**YOUR ASSIGNMENT**
Pictures stay out; everything else in the entries below is to be duplicated exactly.

**EXTRACTED RECORDS**
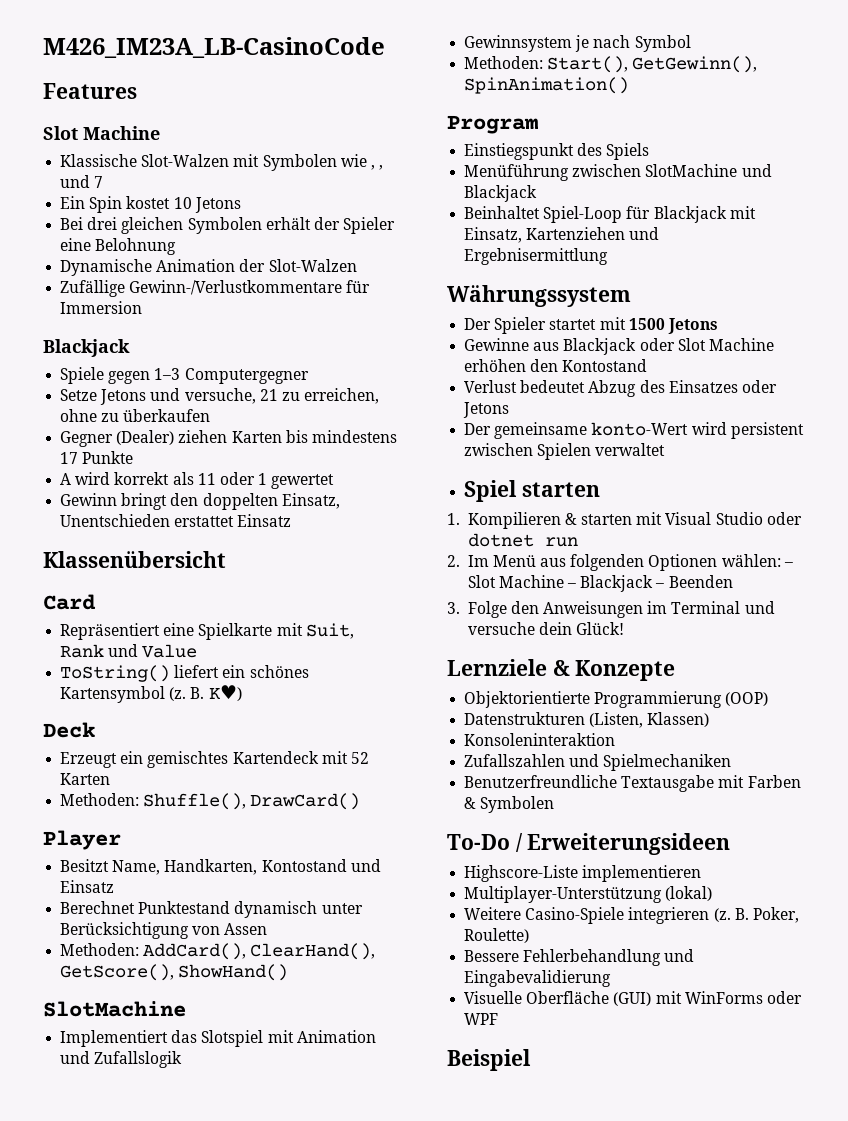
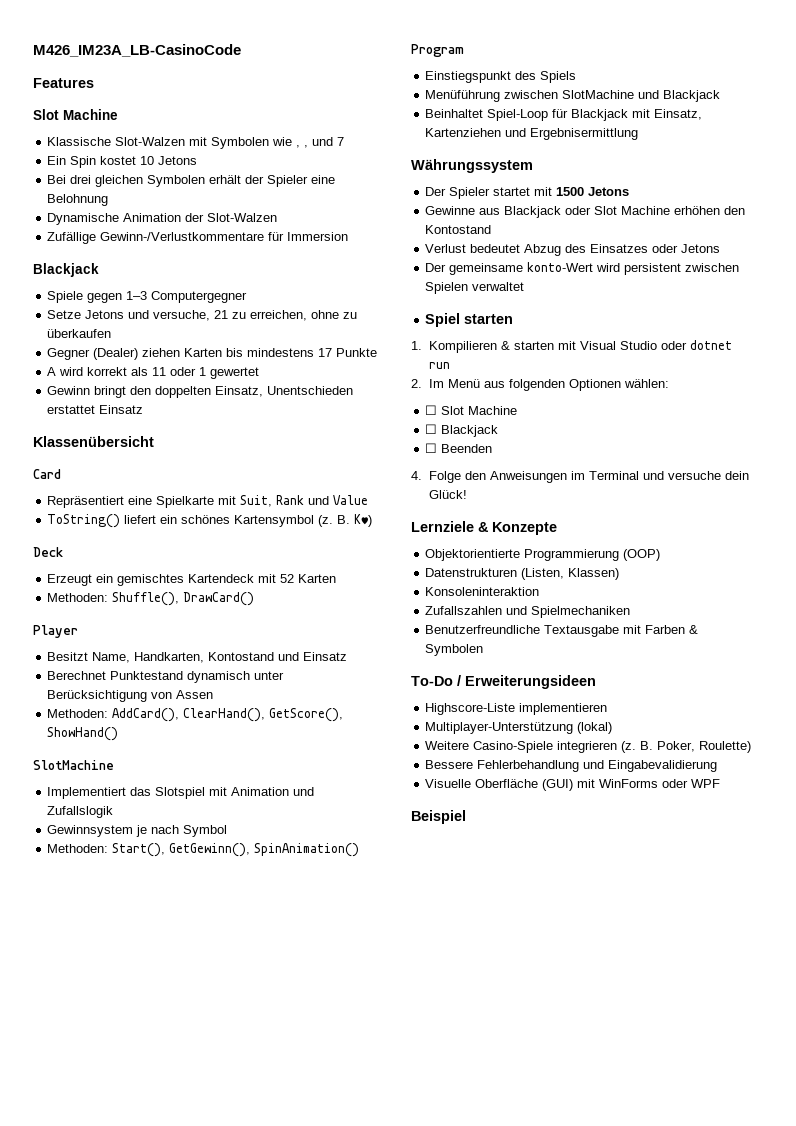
- 2. Im Menü aus folgenden Optionen wählen: – Slot Machine – Blackjack – Beenden
+ 2. Im Menü aus folgenden Optionen wählen:
+ ☐ Slot Machine
+ ☐ Blackjack
+ ☐ Beenden
- 3. Folge den Anweisungen im Terminal und versuche dein Glück!
+ 4. Folge den Anweisungen im Terminal und versuche dein Glück!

**ANSWER TO THIS TASK**
- 2. Im Menü aus folgenden Optionen wählen: – Slot Machine – Blackjack – Beenden
+ 2. Im Menü aus folgenden Optionen wählen:
+ ☐ Slot Machine
+ ☐ Blackjack
+ ☐ Beenden
- 3. Folge den Anweisungen im Terminal und versuche dein Glück!
+ 4. Folge den Anweisungen im Terminal und versuche dein Glück!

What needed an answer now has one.